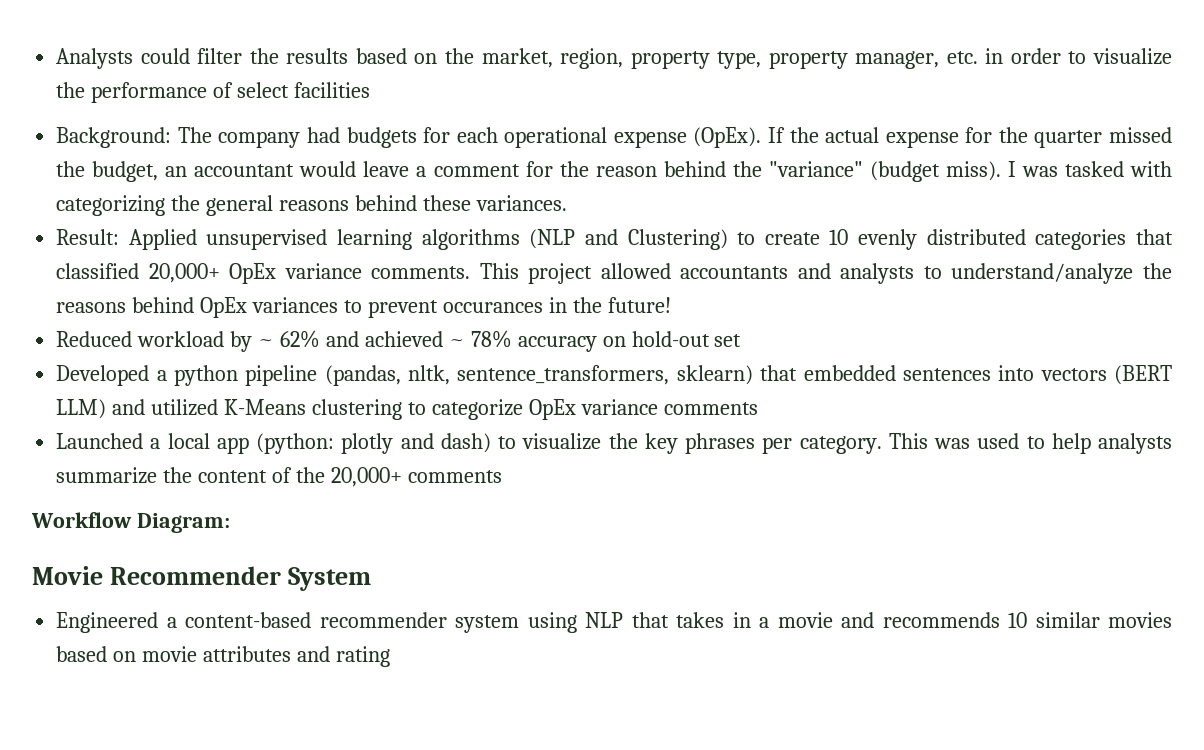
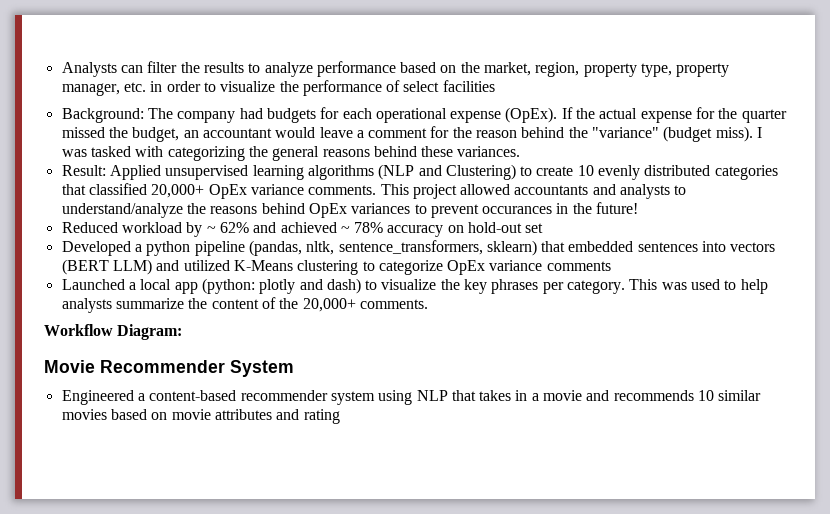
- Analysts could filter the results based on the market, region, property type, property manager, etc. in order to visualize the performance of select facilities
+ Analysts can filter the results to analyze performance based on the market, region, property type, property manager, etc. in order to visualize the performance of select facilities
- This was used to help analysts summarize the content of the 20,000+ comments
+ This was used to help analysts summarize the content of the 20,000+ comments.

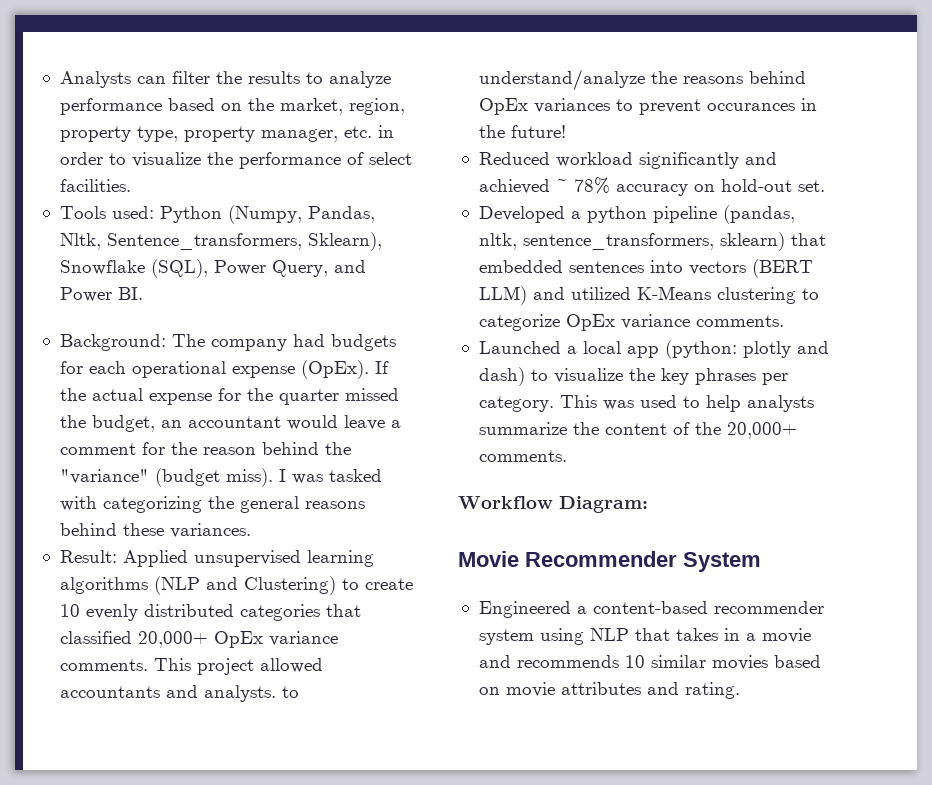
- Analysts can filter the results to analyze performance based on the market, region, property type, property manager, etc. in order to visualize the performance of select facilities
+ Analysts can filter the results to analyze performance based on the market, region, property type, property manager, etc. in order to visualize the performance of select facilities.
+ Tools used: Python (Numpy, Pandas, Nltk, Sentence_transformers, Sklearn), Snowflake (SQL), Power Query, and Power BI.
- This project allowed accountants and analysts to understand/analyze the reasons behind OpEx variances to prevent occurances in the future!
+ This project allowed accountants and analysts. to understand/analyze the reasons behind OpEx variances to prevent occurances in the future!
- Reduced workload by ~ 62% and achieved ~ 78% accuracy on hold-out set
+ Reduced workload significantly and achieved ~ 78% accuracy on hold-out set.
- Developed a python pipeline (pandas, nltk, sentence_transformers, sklearn) that embedded sentences into vectors (BERT LLM) and utilized K-Means clustering to categorize OpEx variance comments
+ Developed a python pipeline (pandas, nltk, sentence_transformers, sklearn) that embedded sentences into vectors (BERT LLM) and utilized K-Means clustering to categorize OpEx variance comments.
- Engineered a content-based recommender system using NLP that takes in a movie and recommends 10 similar movies based on movie attributes and rating
+ Engineered a content-based recommender system using NLP that takes in a movie and recommends 10 similar movies based on movie attributes and rating.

» REQUIRED ACTION:
Check each line of the listing above. Copy the ones with the word "understand".

» WRITTEN RESPONSE:
- This project allowed accountants and analysts to understand/analyze the reasons behind OpEx variances to prevent occurances in the future!
+ This project allowed accountants and analysts. to understand/analyze the reasons behind OpEx variances to prevent occurances in the future!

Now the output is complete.